### WORK REQUIRED:
Please report each line in the material below that includes "URTW".

═══

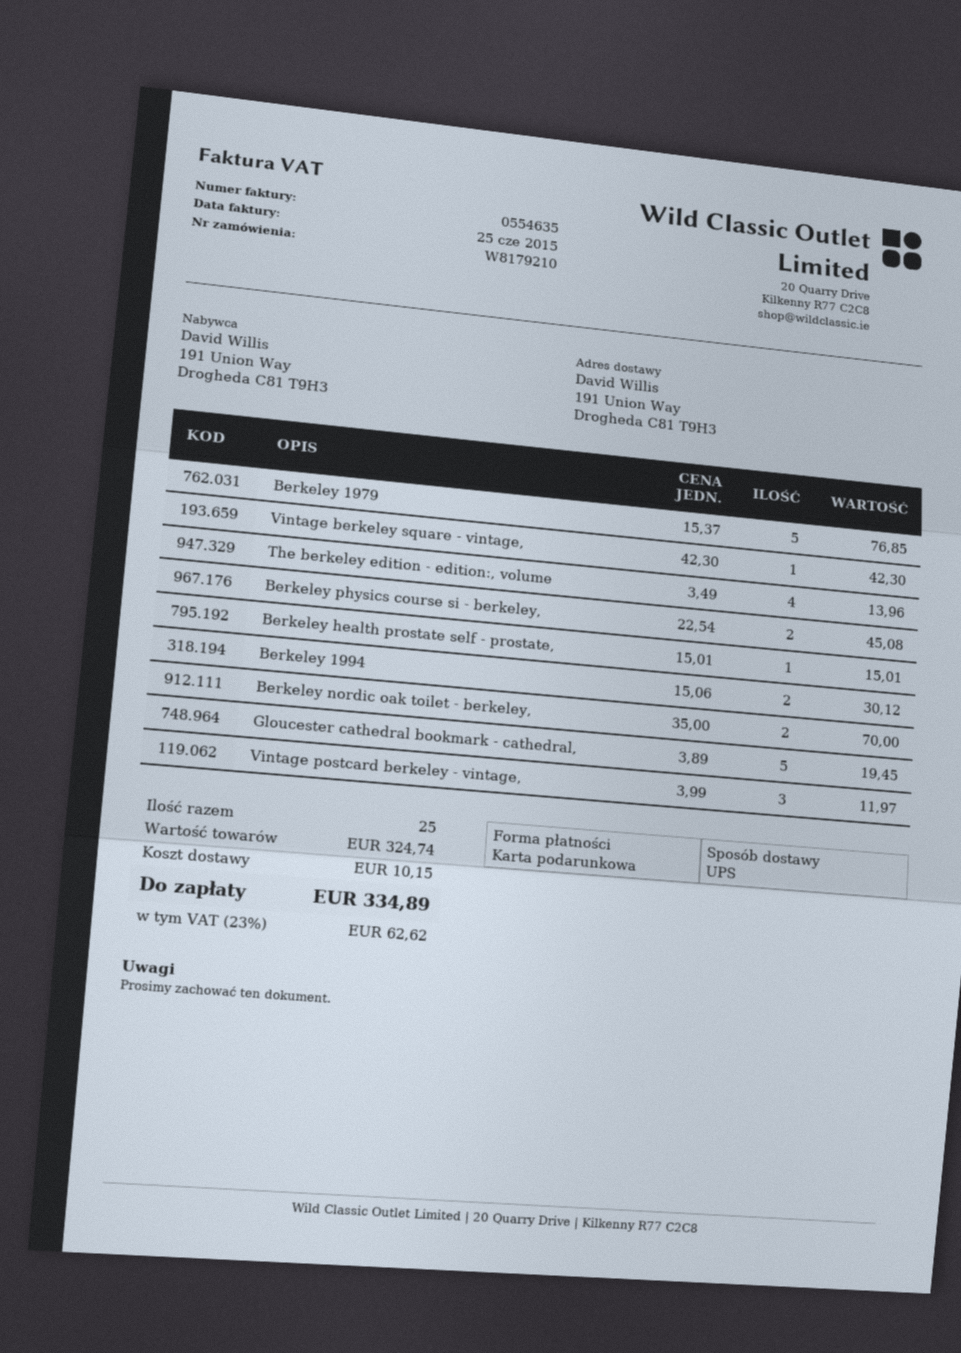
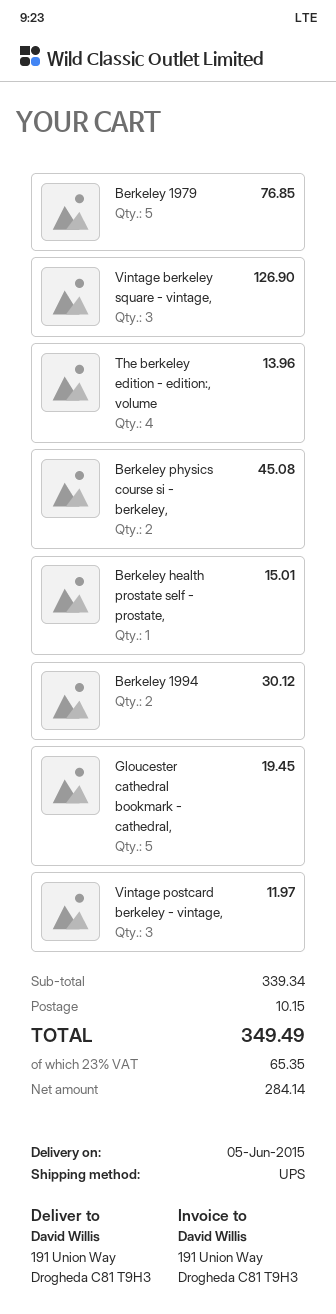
Vintage berkeley square - vintage,: 1 for 42.30 -> 3 for 126.90
Berkeley nordic oak toilet - berkeley,: 2 for 70.00 -> none
subtotal: 324.74 -> 339.34
tax: 23% = 62.62 -> 23% = 65.35
total: 334.89 -> 349.49

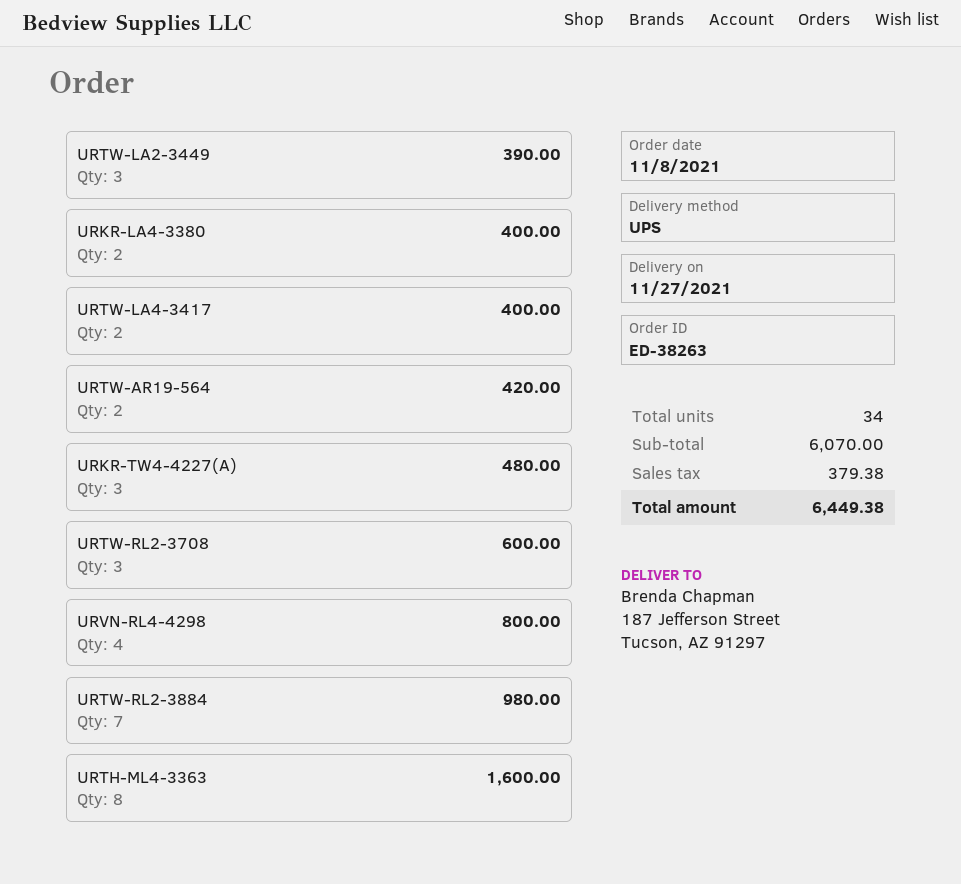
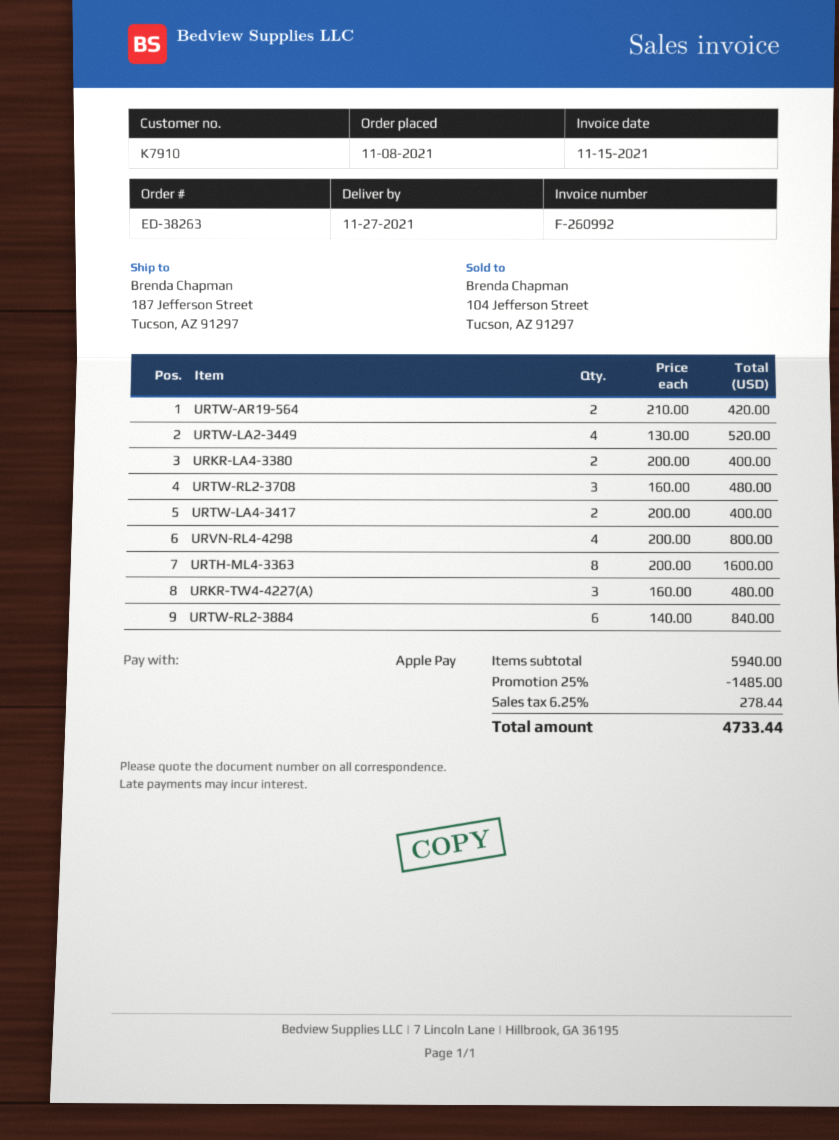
URTW-LA2-3449: 3 for 390.00 -> 4 for 520.00
URTW-RL2-3708: 3 for 600.00 -> 3 for 480.00
URTW-RL2-3884: 7 for 980.00 -> 6 for 840.00
subtotal: 6070.00 -> 5940.00
discount: none -> 25% = 1485.00
tax: 379.38 -> 278.44
total: 6449.38 -> 4733.44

═══

### EXERCISE RESPONSE:
URTW-LA2-3449: 3 for 390.00 -> 4 for 520.00
URTW-RL2-3708: 3 for 600.00 -> 3 for 480.00
URTW-RL2-3884: 7 for 980.00 -> 6 for 840.00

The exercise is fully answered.